Diversification Opportunities for I Sheng and In Win
Modest diversification
The 3 months correlation between 6115 and 6117 is 0.2. Overlapping area represents the amount of risk that can be diversified away by holding I Sheng Electric Wire and In Win Development in the same portfolio, assuming nothing else is changed. The correlation between historical prices or returns on In Win Development and I Sheng is a relative statistical measure of the degree to which these equity instruments tend to move together. The correlation coefficient measures the extent to which returns on I Sheng Electric Wire are associated (or correlated) with In Win. Values of the correlation coefficient range from -1 to +1, where. The correlation of zero (0) is possible when the price movement of In Win Development has no effect on the direction of I Sheng i.e., I Sheng and In Win go up and down completely randomly.
Pair Corralation between I Sheng and In Win
Assuming the 90 days trading horizon I Sheng is expected to generate 16.18 times less return on investment than In Win. But when comparing it to its historical volatility, I Sheng Electric Wire is 4.93 times less risky than In Win. It trades about 0.04 of its potential returns per unit of risk. In Win Development is currently generating about 0.13 of returns per unit of risk over similar time horizon. If you would invest 1,725 in In Win Development on September 2, 2024 and sell it today you would earn a total of 8,725 from holding In Win Development or generate 505.8% return on investment over 90 days.
Time Period | 3 Months [change] |
Direction | Moves Together |
Strength | Very Weak |
Accuracy | 100.0% |
Values | Daily Returns |
I Sheng Electric Wire vs.
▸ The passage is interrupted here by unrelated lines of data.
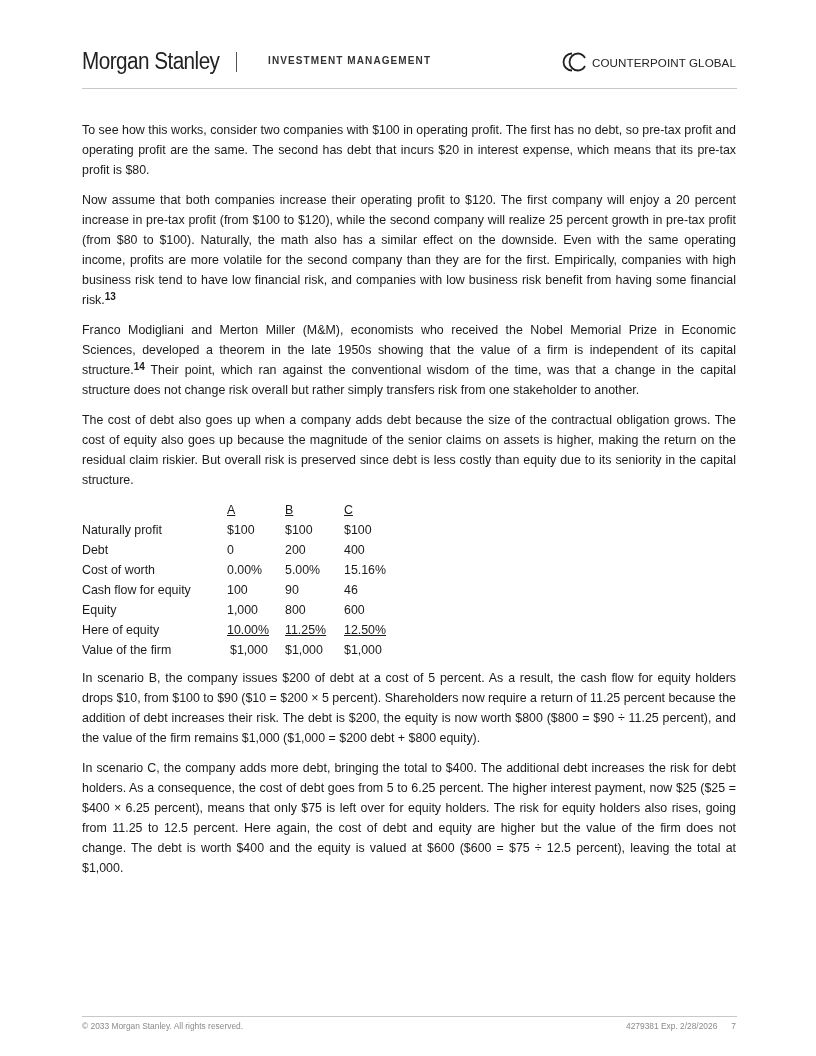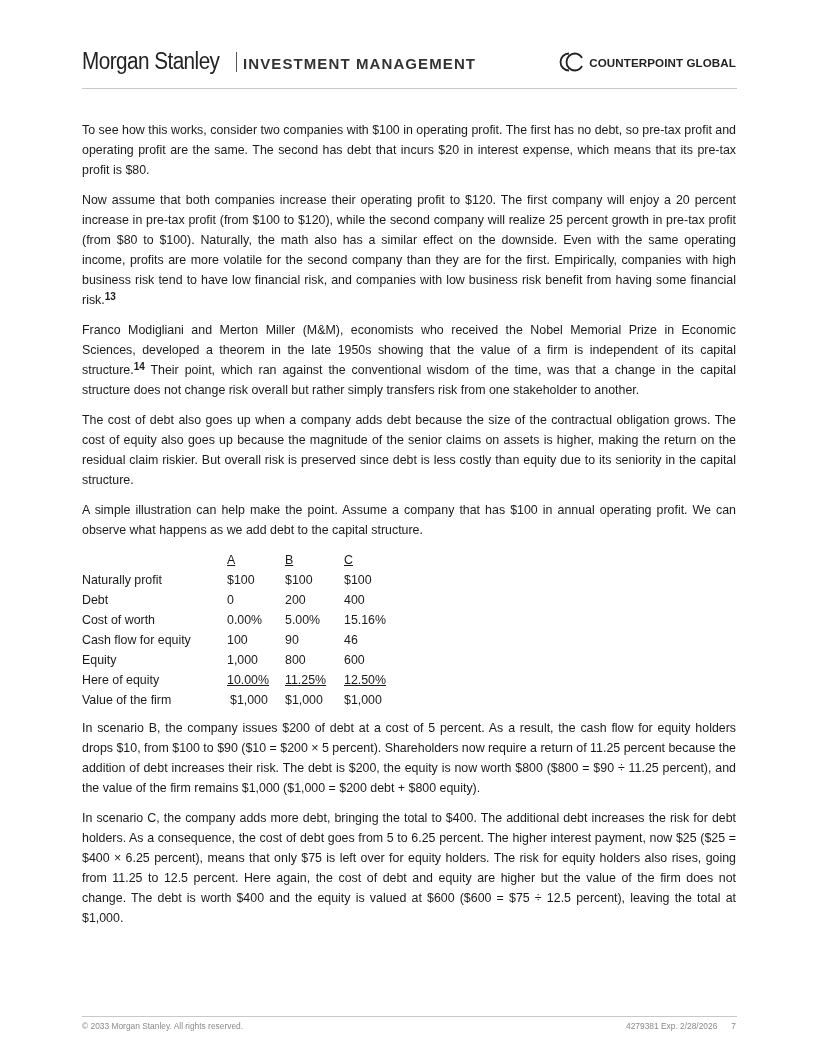--- a/index.html
+++ b/index.html
@@ -10,7 +10,7 @@
              font-size: 23px; letter-spacing: -0.6px; color: #222; line-height: 30px;
              transform: scaleX(0.9); transform-origin: left center; }
   .ms-sep { position: absolute; left: 154px; top: 6px; width: 1px; height: 20px; background: #555; }
-  .ms-sub { position: absolute; left: 161px; top: 9px; font-size: 15px; font-weight: bold;
+  .ms-sub { position: absolute; left: 186px; top: 9px; font-size: 10px; font-weight: bold;
             letter-spacing: 1.1px; color: #333; }
   .cp { position: absolute; right: 0; top: 4px; height: 24px; display: flex; align-items: center; }
   .cp-icon { width: 26px; height: 22px; margin-right: 5px; }

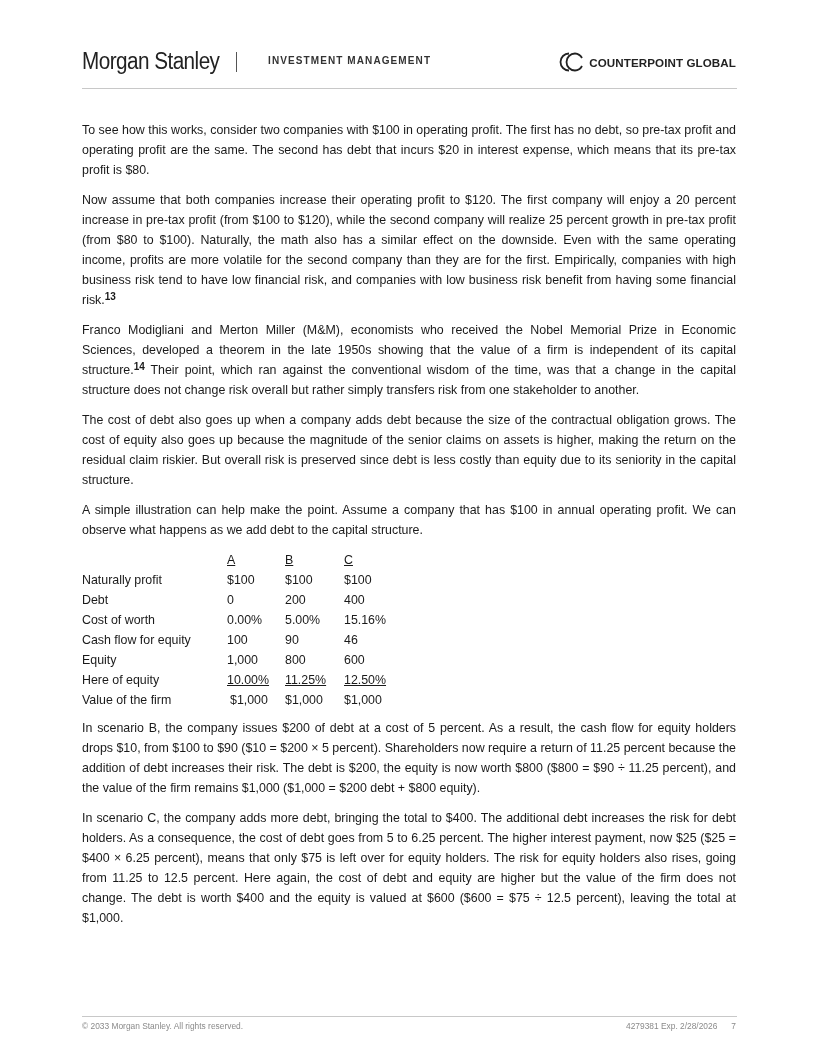--- a/index.html
+++ b/index.html
@@ -14,7 +14,7 @@
             letter-spacing: 1.1px; color: #333; }
   .cp { position: absolute; right: 0; top: 4px; height: 24px; display: flex; align-items: center; }
   .cp-icon { width: 26px; height: 22px; margin-right: 5px; }
-  .cp-text { font-size: 11.6px; font-weight: bold; color: #222; letter-spacing: 0.1px; }
+  .cp-text { font-size: 11.6px; font-weight: normal; color: #222; letter-spacing: 0.1px; }
   .header-rule { position: absolute; left: 82px; top: 88px; width: 655px; height: 1px; background: #c8c8c8; }
 
   .content { position: absolute; left: 82px; top: 120px; width: 654px; }

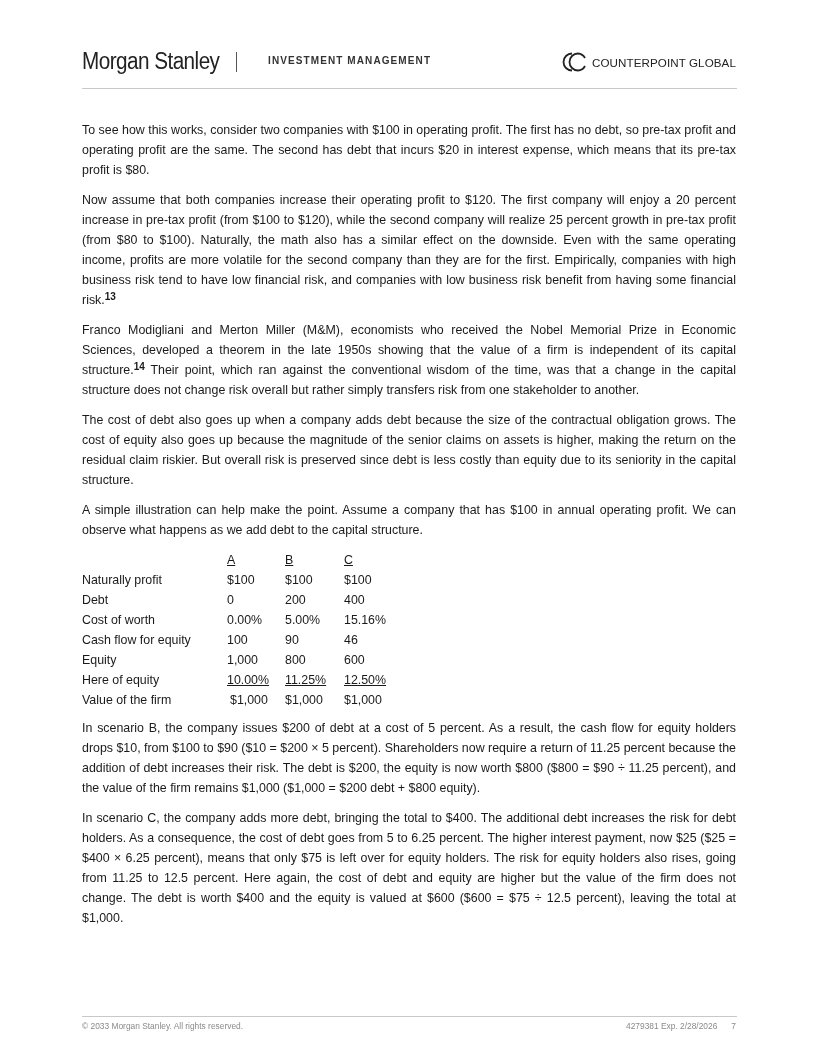--- a/index.html
+++ b/index.html
@@ -58,7 +58,6 @@
   <p class="para"><span>Now assume that both companies increase their operating profit to $120. The first company will enjoy a 20 percent increase in pre-tax profit (from $100 to $120), while the second company will realize 25 percent growth in pre-tax profit (from $80 to $100). Naturally, the math also has a similar effect on the downside. Even with the same operating income, profits are more volatile for the second company than they are for the first. Empirically, companies with high business risk tend to have low financial risk, and companies with low business risk benefit from having some financial risk.</span><sup>13</sup></p>
   <p class="para"><span>Franco Modigliani and Merton Miller (M&amp;M), economists who received the Nobel Memorial Prize in Economic Sciences, developed a theorem in the late 1950s showing that the value of a firm is independent of its capital structure.</span><sup>14</sup><span> Their point, which ran against the conventional wisdom of the time, was that a change in the capital structure does not change risk overall but rather simply transfers risk from one stakeholder to another.</span></p>
   <p class="para">The cost of debt also goes up when a company adds debt because the size of the contractual obligation grows. The cost of equity also goes up because the magnitude of the senior claims on assets is higher, making the return on the residual claim riskier. But overall risk is preserved since debt is less costly than equity due to its seniority in the capital structure.</p>
-  <p class="para">A simple illustration can help make the point. Assume a company that has $100 in annual operating profit. We can observe what happens as we add debt to the capital structure.</p>
 
   <table class="cap">
     <tbody>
In Win Development
Performance |
Timeline |
I Sheng Electric |
In Win Development |
I Sheng and In Win Volatility Contrast
Predicted Return Density |
Returns |
Pair Trading with I Sheng and In Win
The main advantage of trading using opposite I Sheng and In Win positions is that it hedges away some unsystematic risk. Because of two separate transactions, even if I Sheng position performs unexpectedly, In Win can make up some of the losses. Pair trading also minimizes risk from directional movements in the market. For example, if an entire industry or sector drops because of unexpected headlines, the short position in In Win will offset losses from the drop in In Win's long position.I Sheng vs. Unitech Computer Co | I Sheng vs. Far EasTone Telecommunications | I Sheng vs. Tai Tung Communication | I Sheng vs. Arima Communications Corp |
Check out your portfolio center.Note that this page's information should be used as a complementary analysis to find the right mix of equity instruments to add to your existing portfolios or create a brand new portfolio. You can also try the Portfolio Volatility module to check portfolio volatility and analyze historical return density to properly model market risk.